:: Source data ::
»»

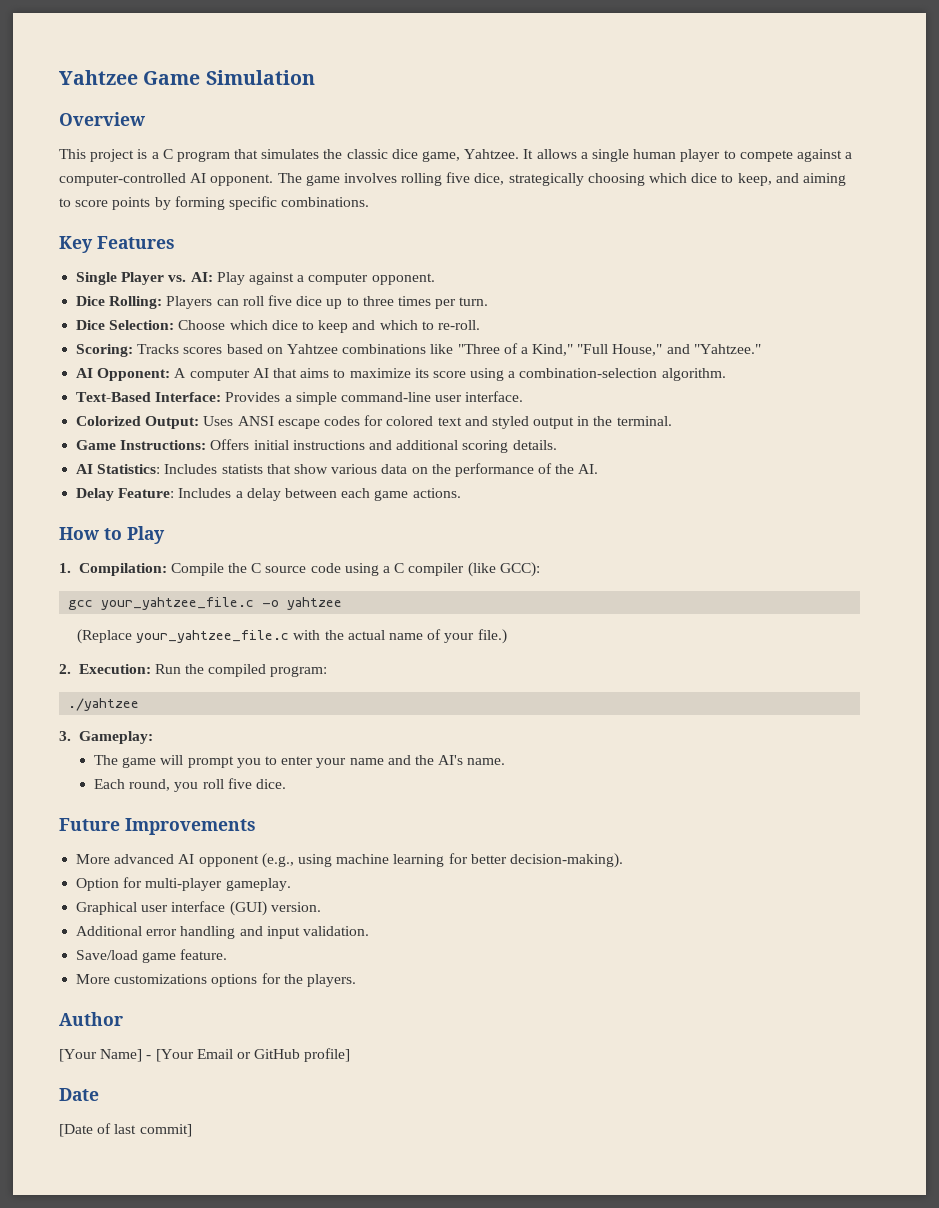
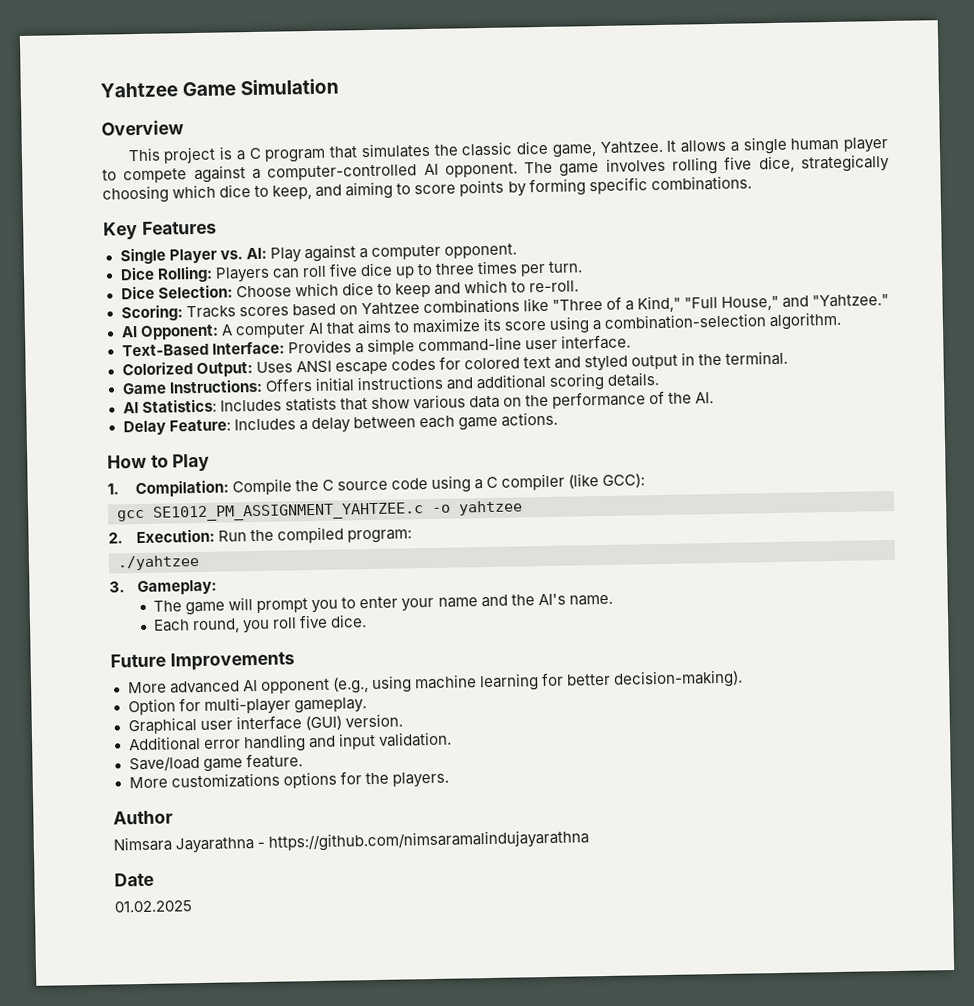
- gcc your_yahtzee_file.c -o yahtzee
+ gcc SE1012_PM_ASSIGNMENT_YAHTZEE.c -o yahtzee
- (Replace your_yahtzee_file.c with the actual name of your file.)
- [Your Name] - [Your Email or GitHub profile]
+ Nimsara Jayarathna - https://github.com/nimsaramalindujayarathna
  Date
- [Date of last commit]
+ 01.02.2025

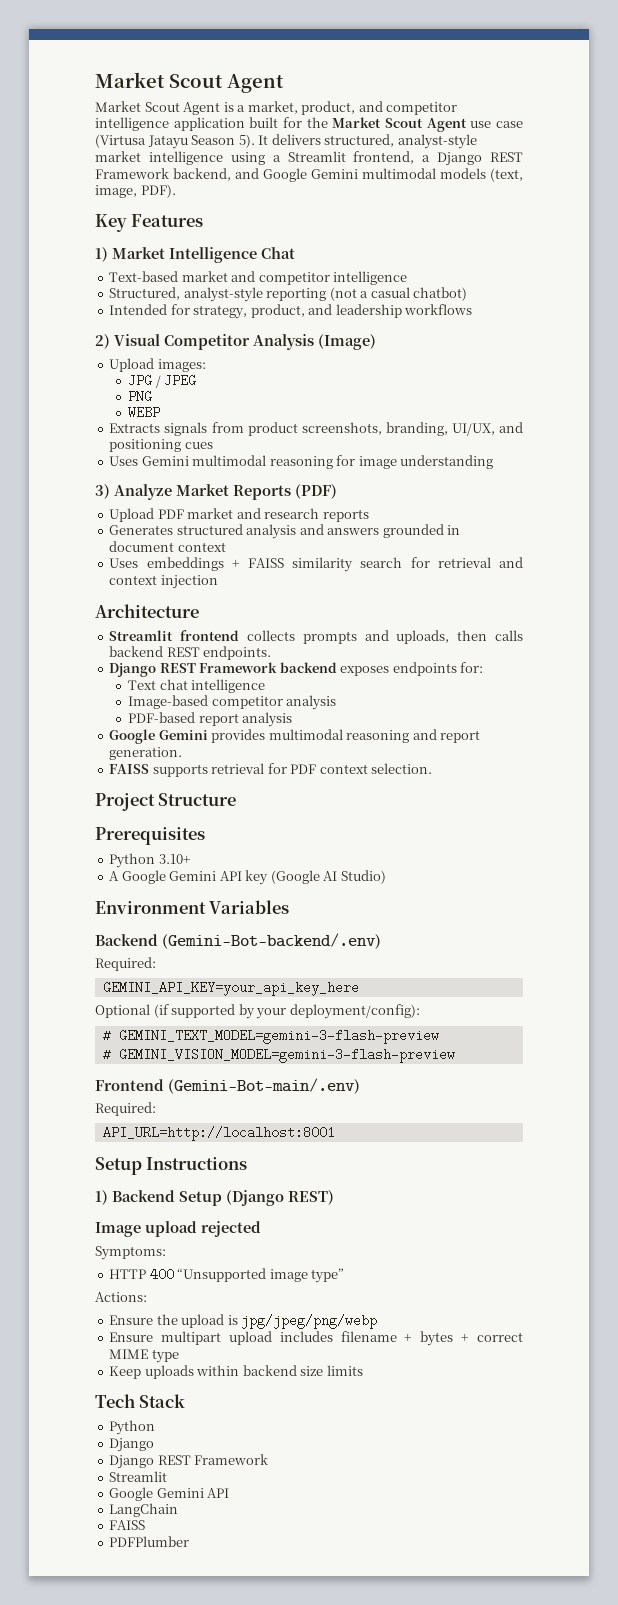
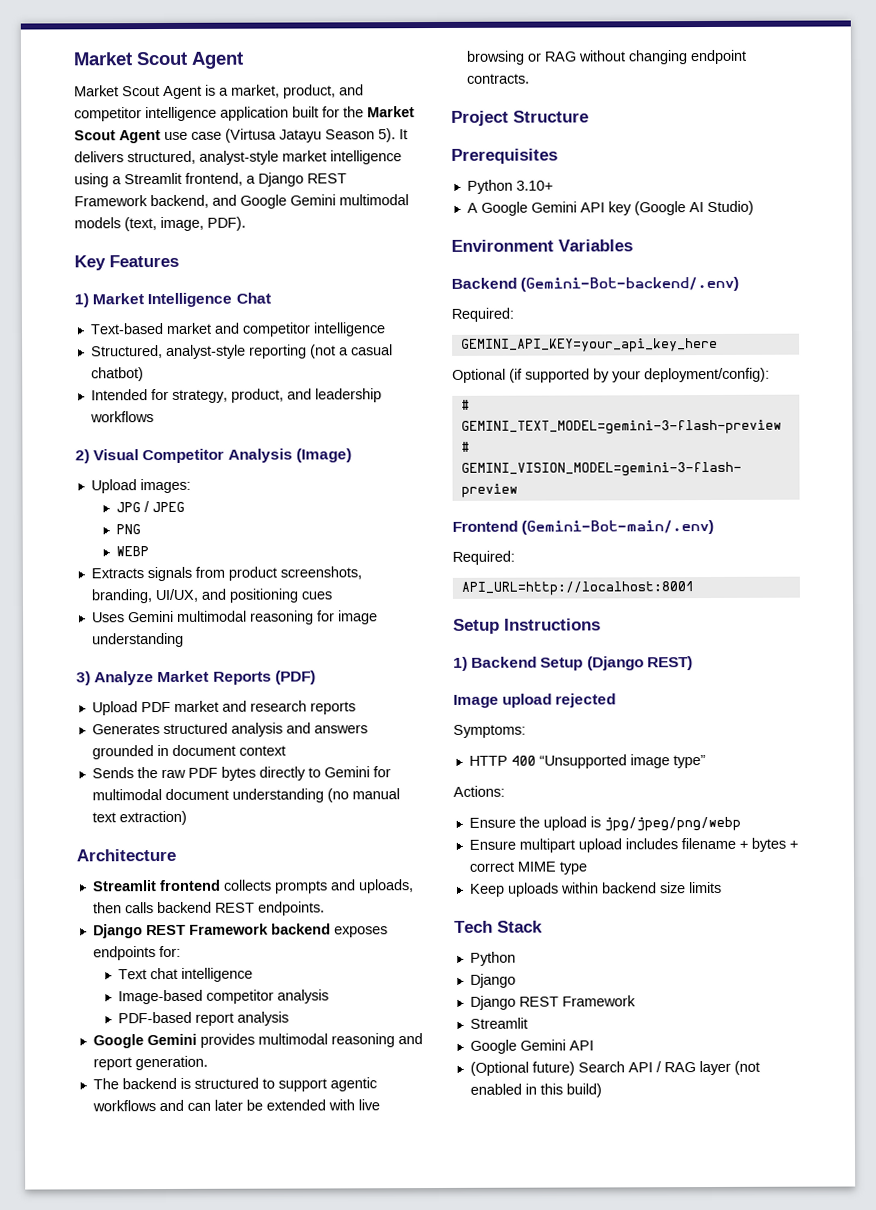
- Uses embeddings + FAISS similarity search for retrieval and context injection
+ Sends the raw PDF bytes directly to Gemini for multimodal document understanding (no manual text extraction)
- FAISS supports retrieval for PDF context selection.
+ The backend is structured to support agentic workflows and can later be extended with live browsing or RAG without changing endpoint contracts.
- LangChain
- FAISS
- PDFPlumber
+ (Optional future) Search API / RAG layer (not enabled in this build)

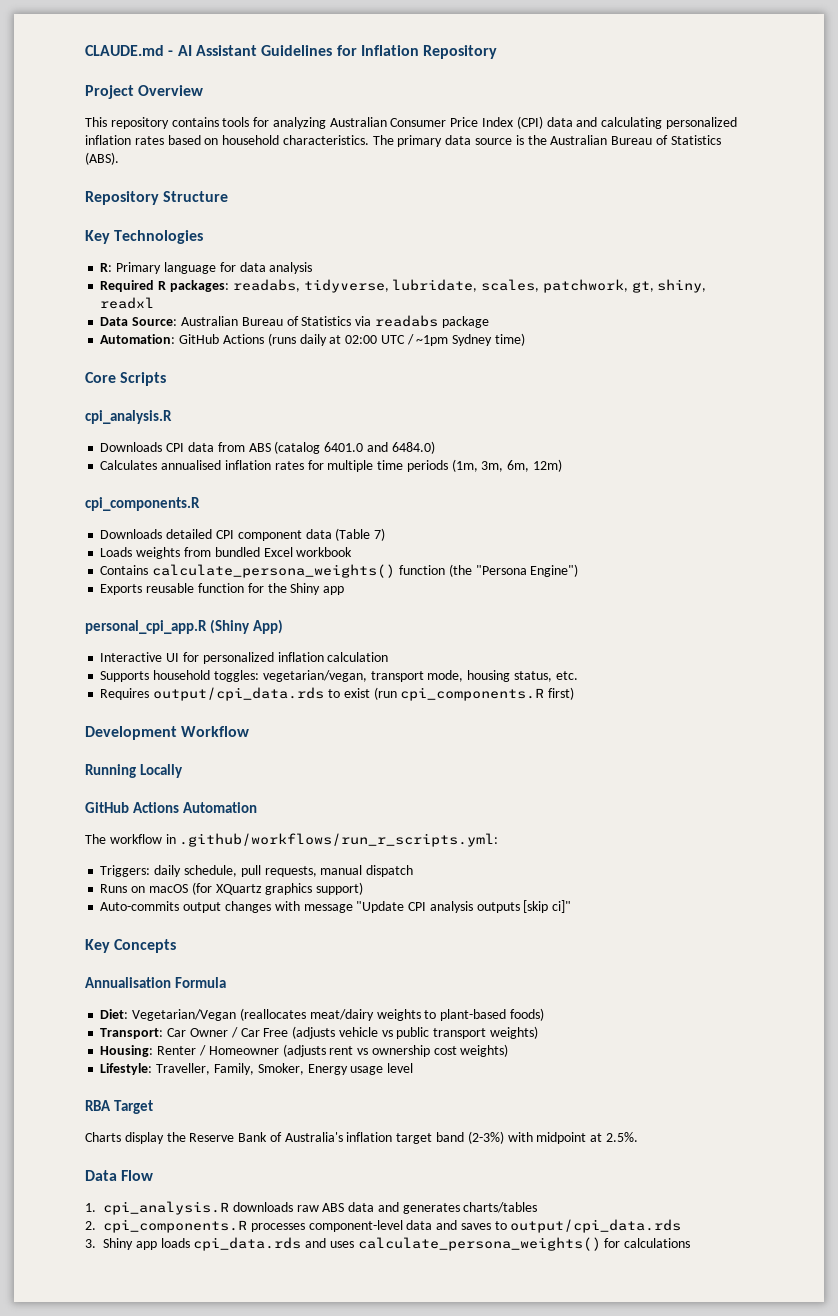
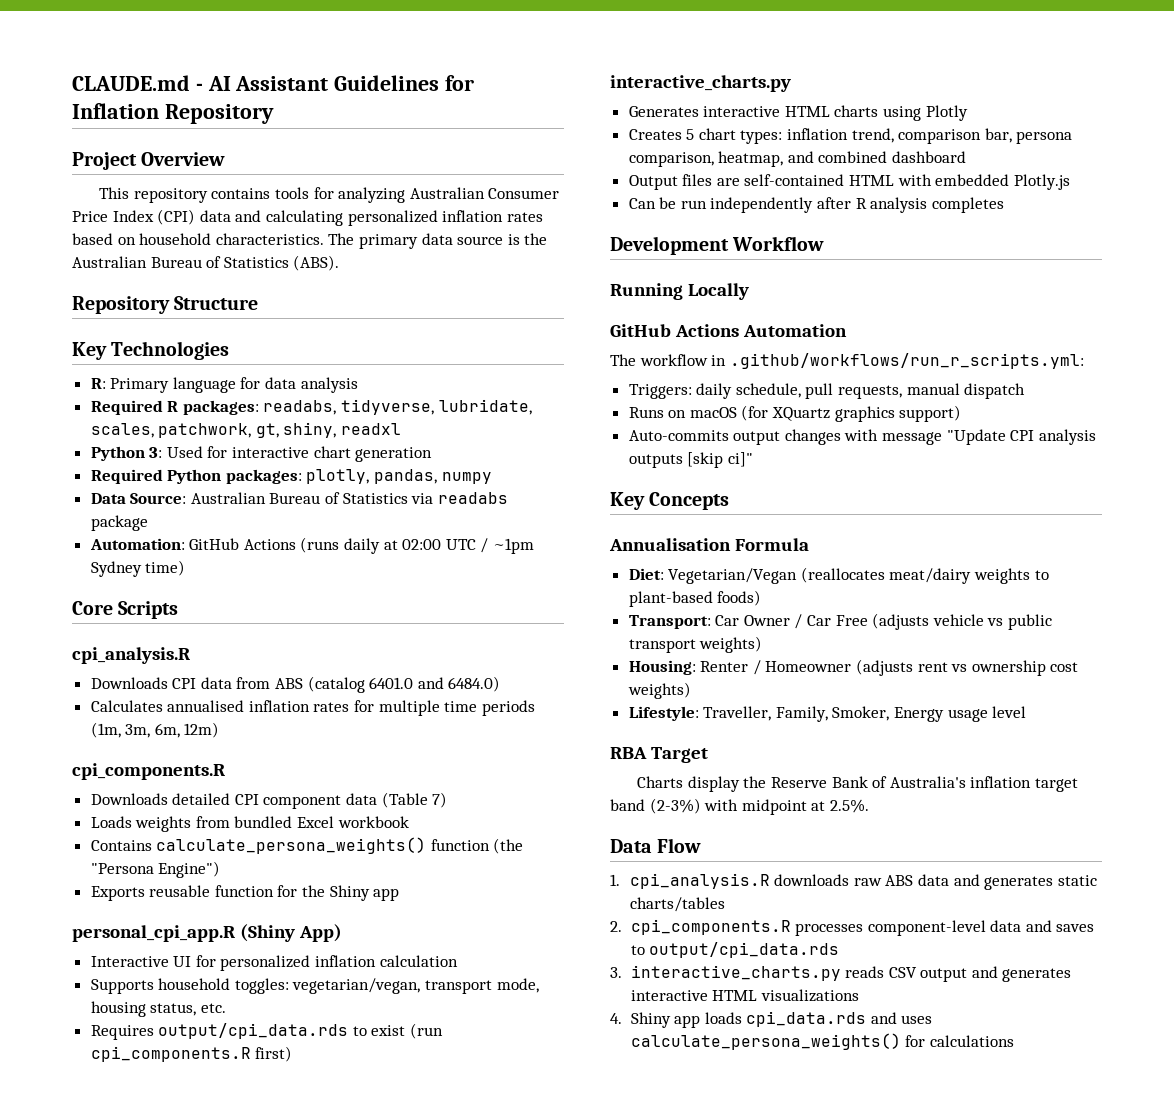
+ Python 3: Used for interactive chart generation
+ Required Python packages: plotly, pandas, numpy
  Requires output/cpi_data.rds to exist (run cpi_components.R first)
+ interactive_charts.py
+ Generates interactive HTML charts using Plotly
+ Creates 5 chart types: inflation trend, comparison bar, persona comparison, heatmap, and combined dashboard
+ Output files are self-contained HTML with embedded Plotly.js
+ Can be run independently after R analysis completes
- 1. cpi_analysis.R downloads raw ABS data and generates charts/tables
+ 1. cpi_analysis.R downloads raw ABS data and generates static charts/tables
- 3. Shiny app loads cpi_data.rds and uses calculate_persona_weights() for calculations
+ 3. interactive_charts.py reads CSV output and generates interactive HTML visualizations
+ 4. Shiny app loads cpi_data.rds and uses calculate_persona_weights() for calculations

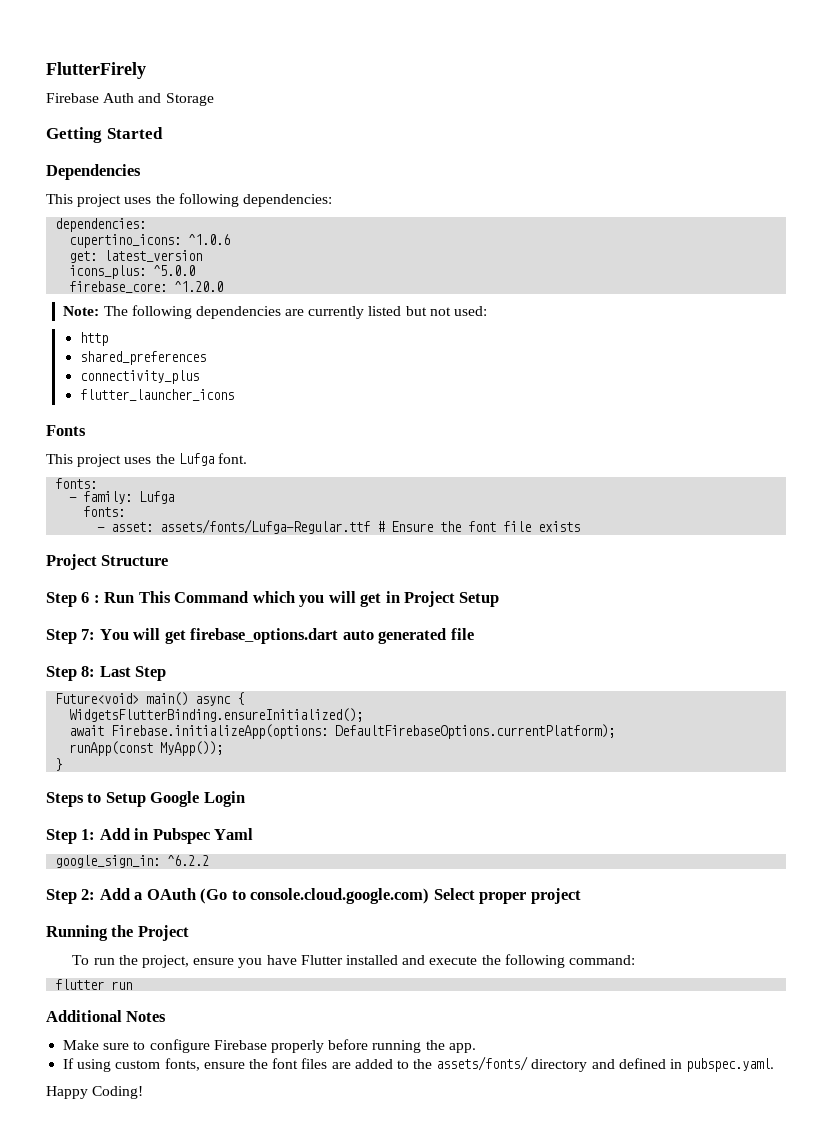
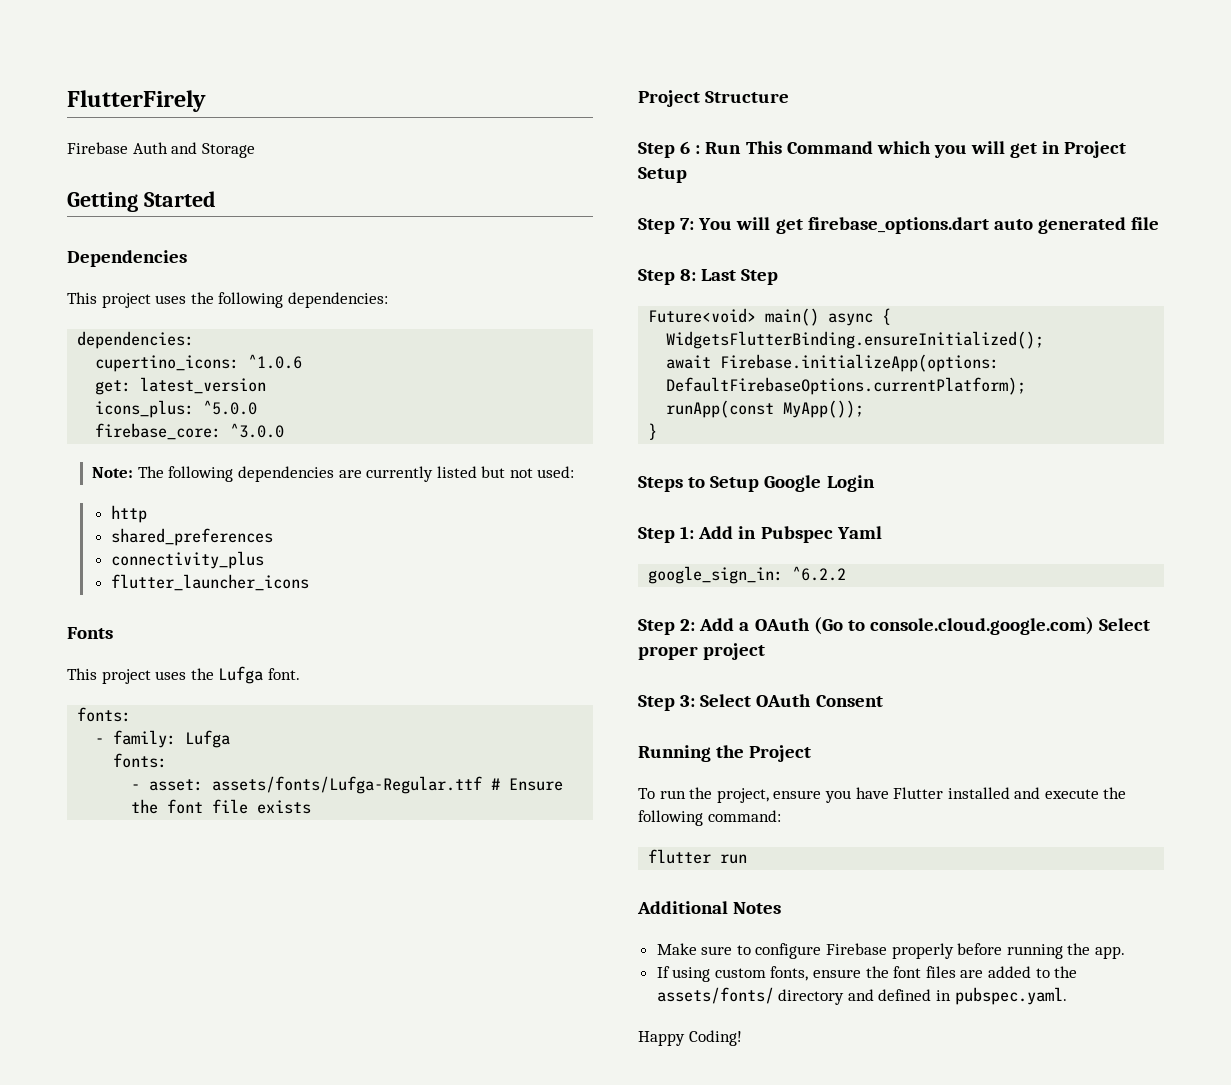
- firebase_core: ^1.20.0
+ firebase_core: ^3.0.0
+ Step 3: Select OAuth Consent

««

:: Assignment ::
Drop the images and transcribe the entries above exactly.

:: Answer ::
- gcc your_yahtzee_file.c -o yahtzee
+ gcc SE1012_PM_ASSIGNMENT_YAHTZEE.c -o yahtzee
- (Replace your_yahtzee_file.c with the actual name of your file.)
- [Your Name] - [Your Email or GitHub profile]
+ Nimsara Jayarathna - https://github.com/nimsaramalindujayarathna
  Date
- [Date of last commit]
+ 01.02.2025

- Uses embeddings + FAISS similarity search for retrieval and context injection
+ Sends the raw PDF bytes directly to Gemini for multimodal document understanding (no manual text extraction)
- FAISS supports retrieval for PDF context selection.
+ The backend is structured to support agentic workflows and can later be extended with live browsing or RAG without changing endpoint contracts.
- LangChain
- FAISS
- PDFPlumber
+ (Optional future) Search API / RAG layer (not enabled in this build)

+ Python 3: Used for interactive chart generation
+ Required Python packages: plotly, pandas, numpy
  Requires output/cpi_data.rds to exist (run cpi_components.R first)
+ interactive_charts.py
+ Generates interactive HTML charts using Plotly
+ Creates 5 chart types: inflation trend, comparison bar, persona comparison, heatmap, and combined dashboard
+ Output files are self-contained HTML with embedded Plotly.js
+ Can be run independently after R analysis completes
- 1. cpi_analysis.R downloads raw ABS data and generates charts/tables
+ 1. cpi_analysis.R downloads raw ABS data and generates static charts/tables
- 3. Shiny app loads cpi_data.rds and uses calculate_persona_weights() for calculations
+ 3. interactive_charts.py reads CSV output and generates interactive HTML visualizations
+ 4. Shiny app loads cpi_data.rds and uses calculate_persona_weights() for calculations

- firebase_core: ^1.20.0
+ firebase_core: ^3.0.0
+ Step 3: Select OAuth Consent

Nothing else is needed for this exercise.